(Exercise requirements): Without the pictures, restate all of the data below word for word.
•••••
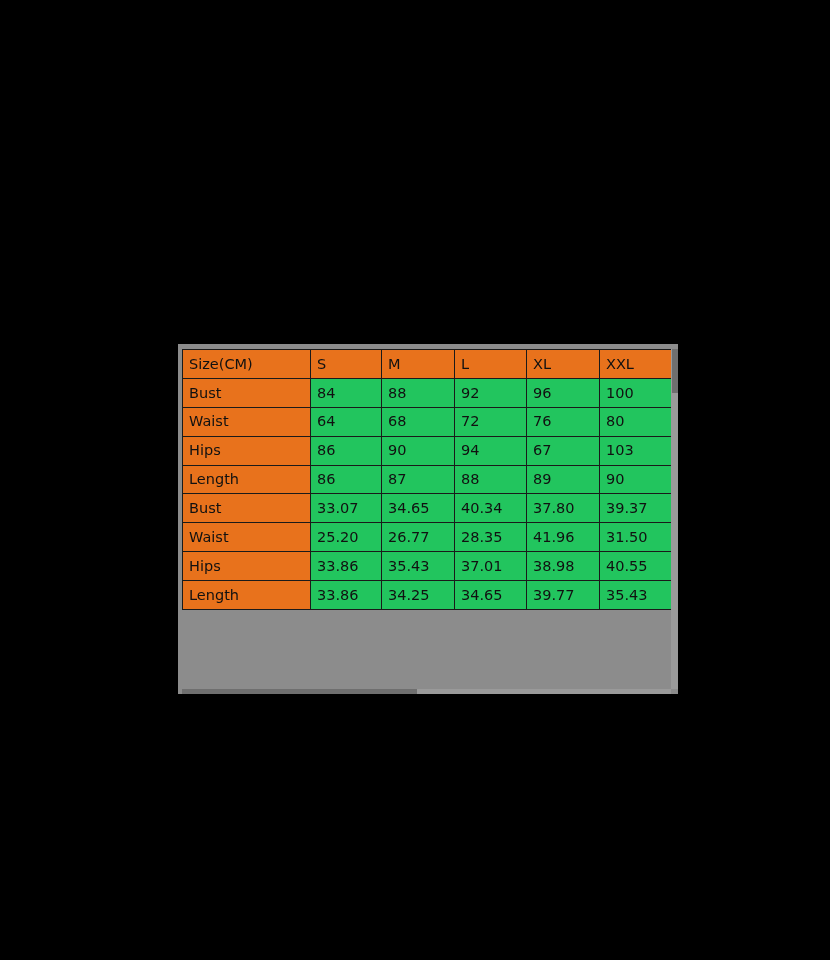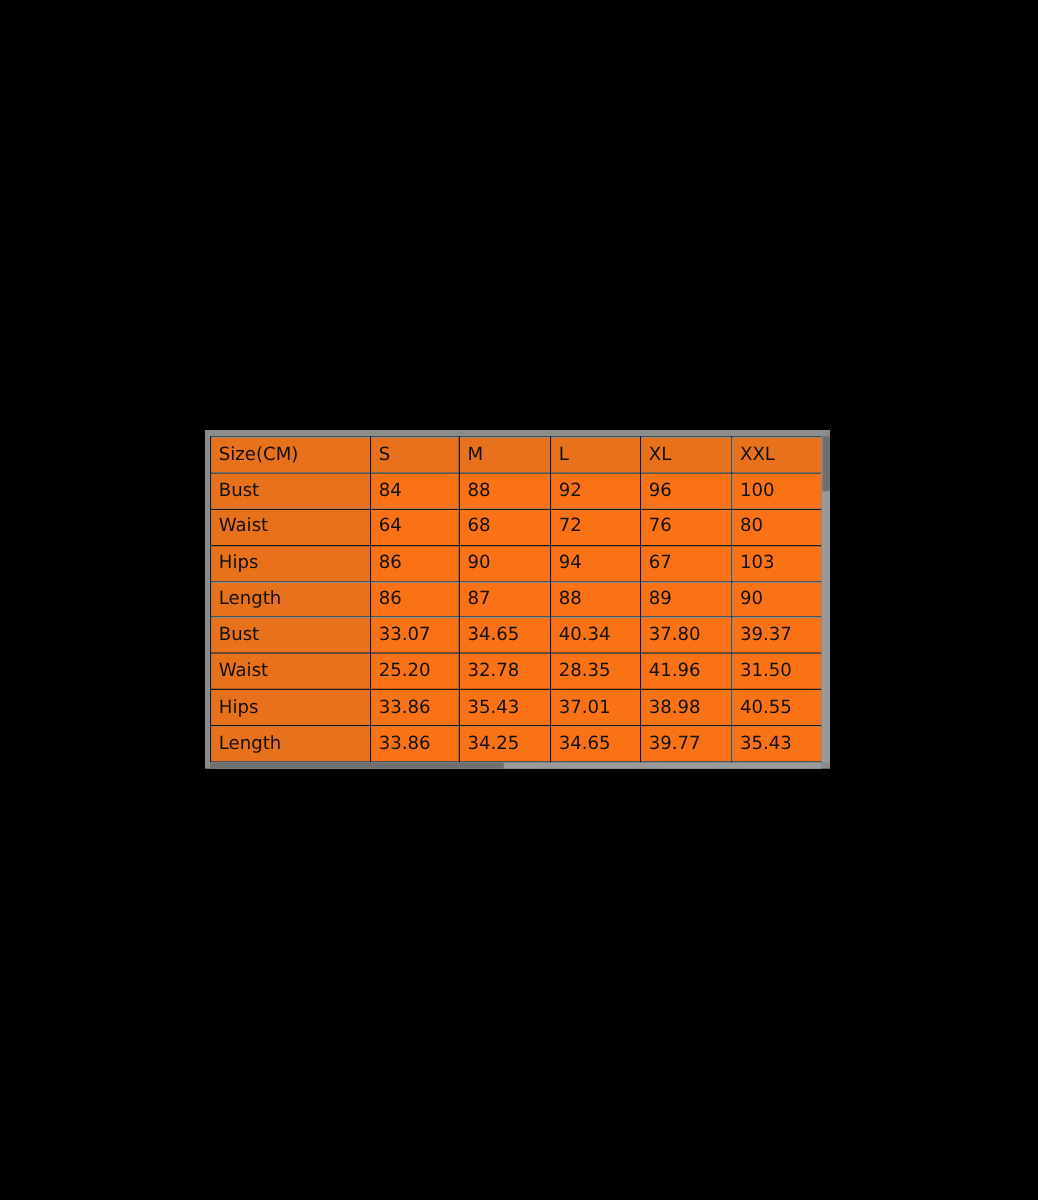"Size(CM)" #size-chart-frame { height: 271px -> 350px; left: 164px -> 178px }
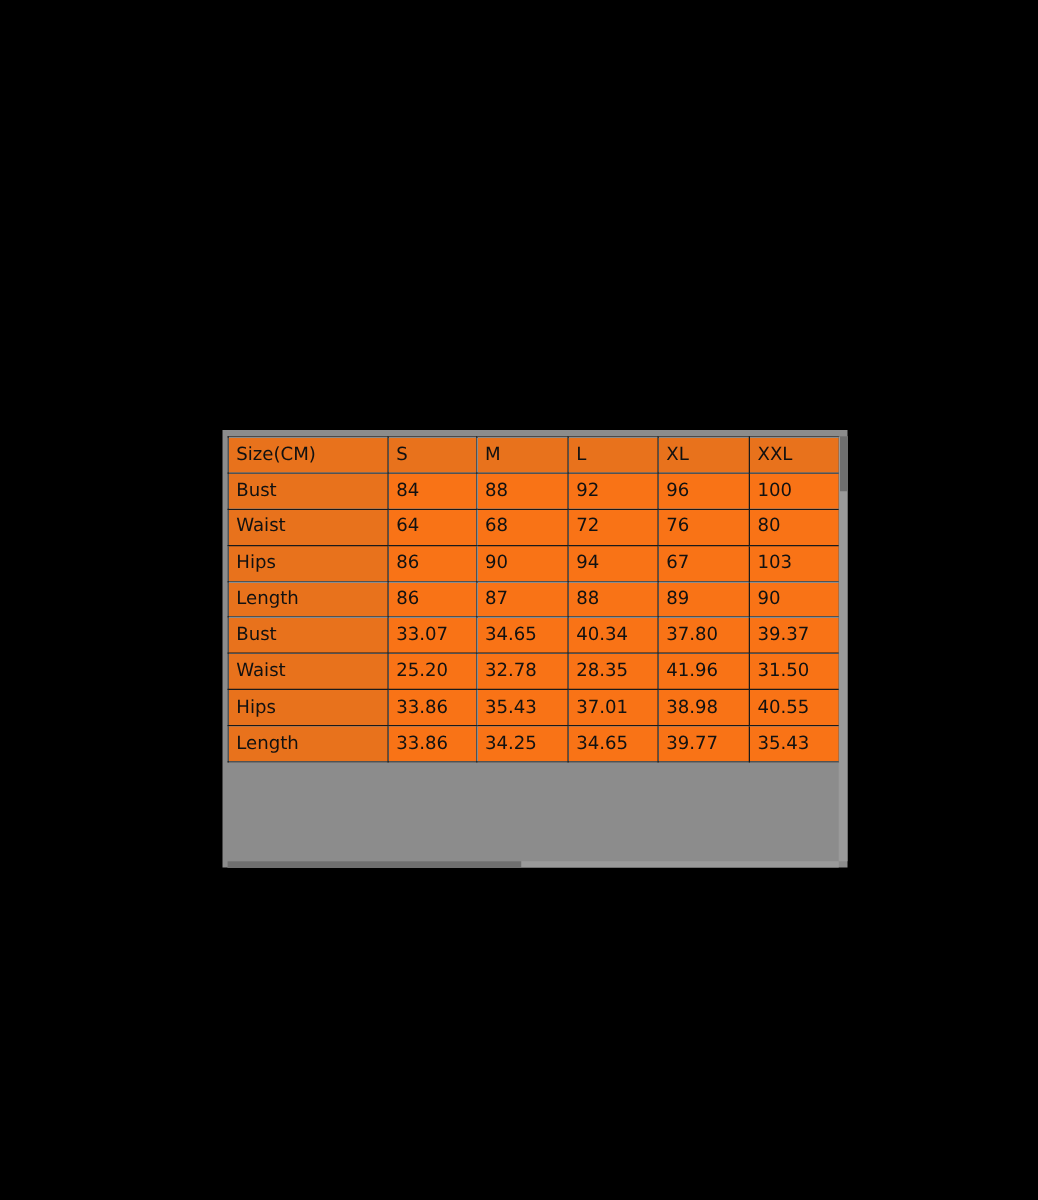"84" table#size-chart td { background: #f97316 -> #22c55e }
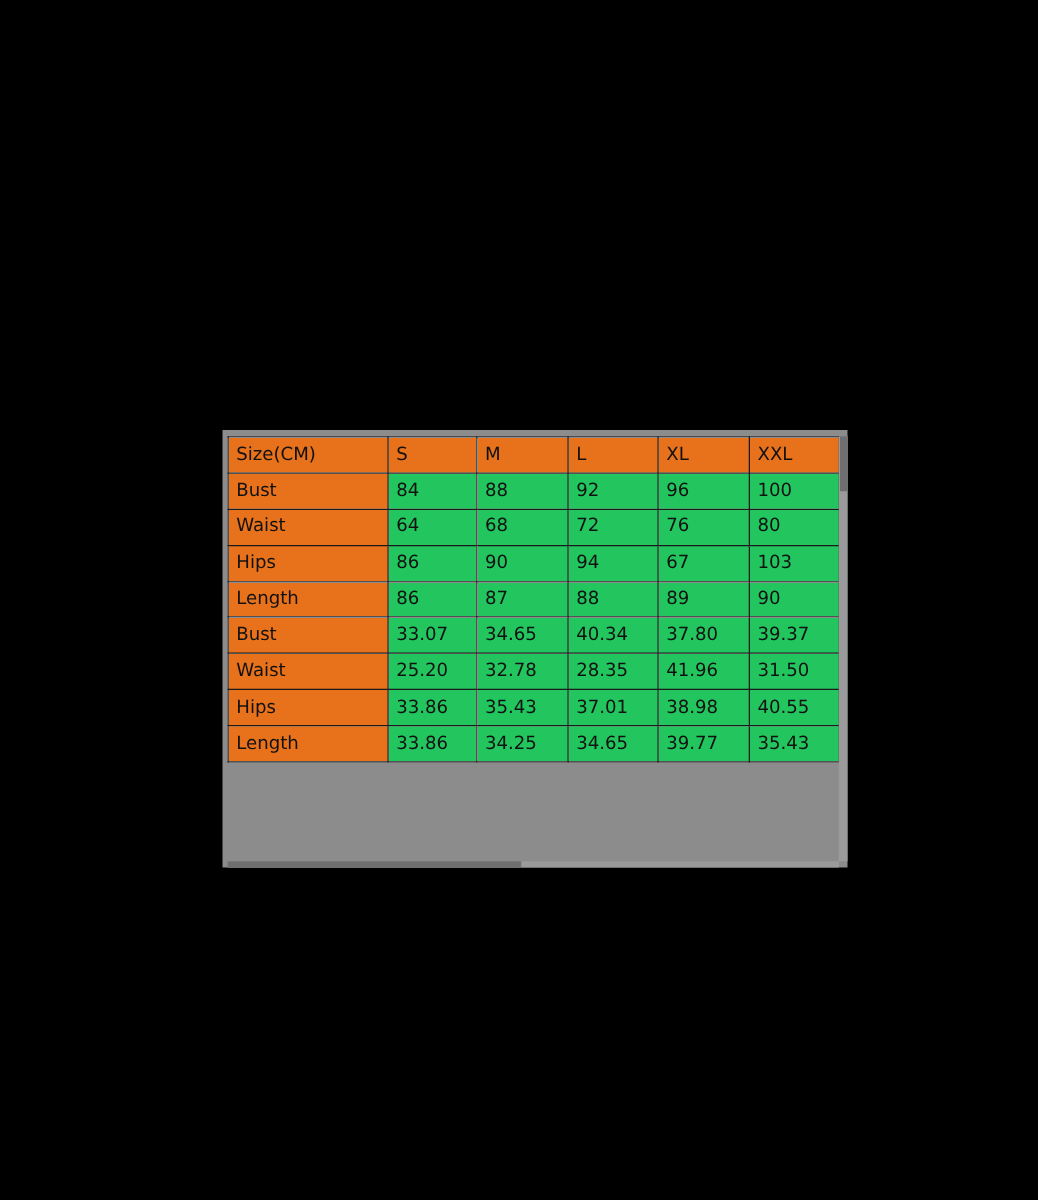"32.78" td { text: 32.78 -> 26.77 }
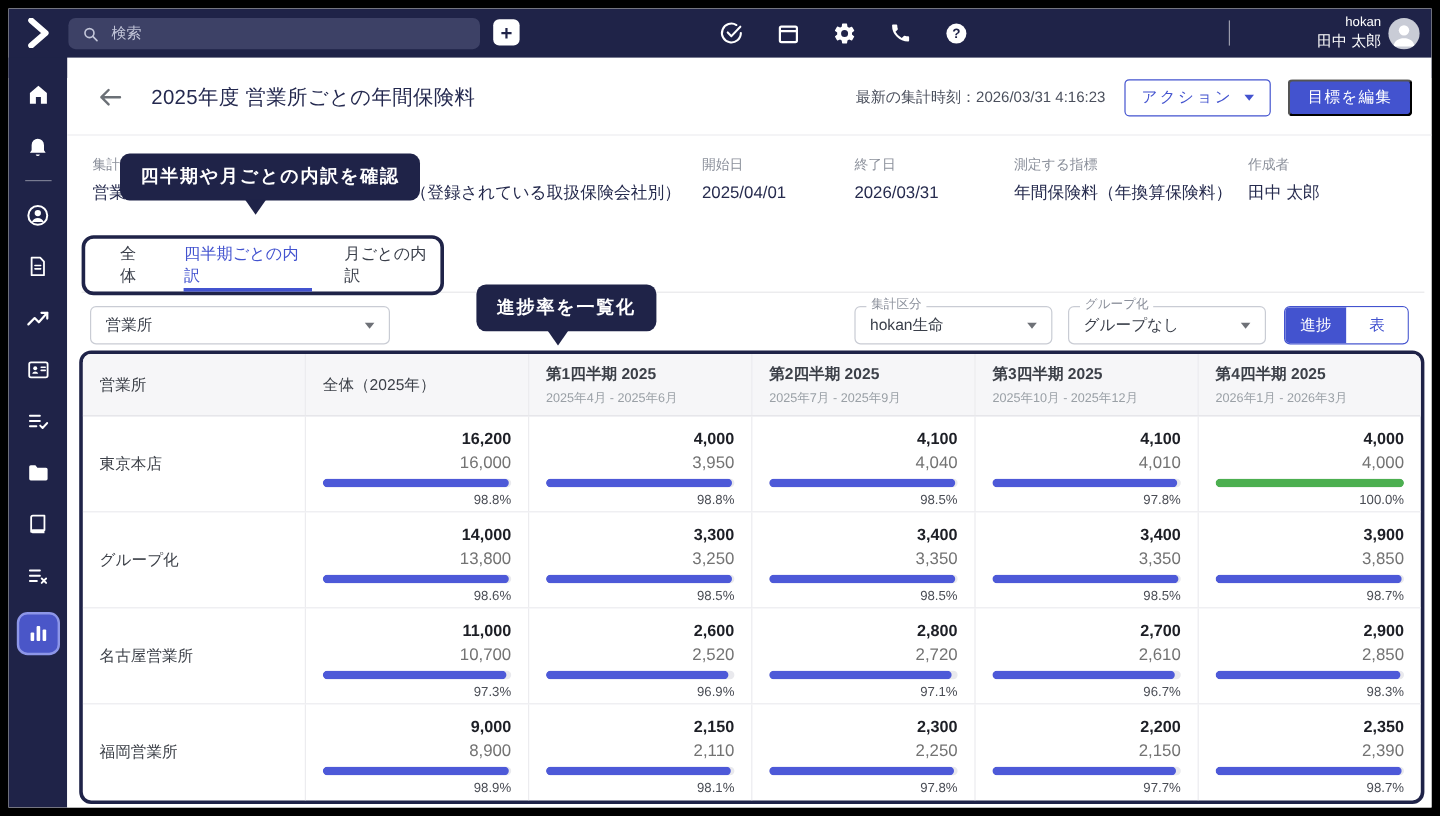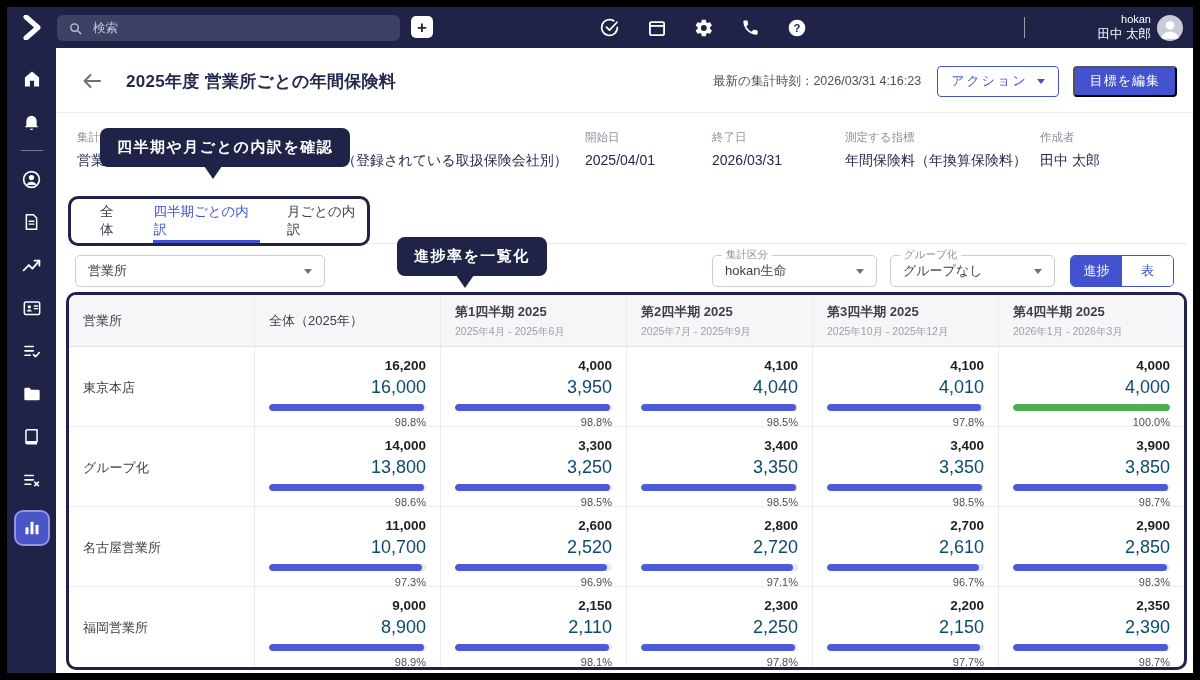"2025年度 営業所ごとの年間保険料" .title { font-weight: bold -> normal }
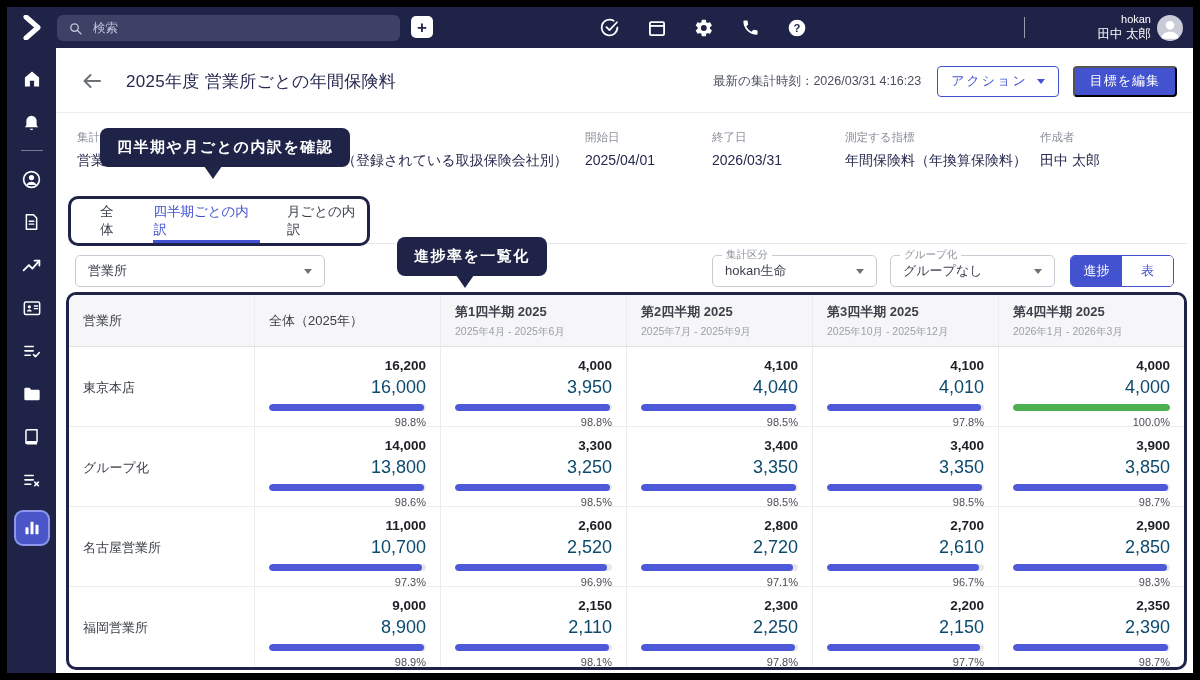"16,000" .act { color: #0c4a6e -> #737373; font-size: 18px -> 14px }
•••••
(Solution for this task):
"Size(CM)" #size-chart-frame { height: 271px -> 350px; left: 164px -> 178px }
"84" table#size-chart td { background: #f97316 -> #22c55e }
"32.78" td { text: 32.78 -> 26.77 }
"2025年度 営業所ごとの年間保険料" .title { font-weight: bold -> normal }
"16,000" .act { color: #0c4a6e -> #737373; font-size: 18px -> 14px }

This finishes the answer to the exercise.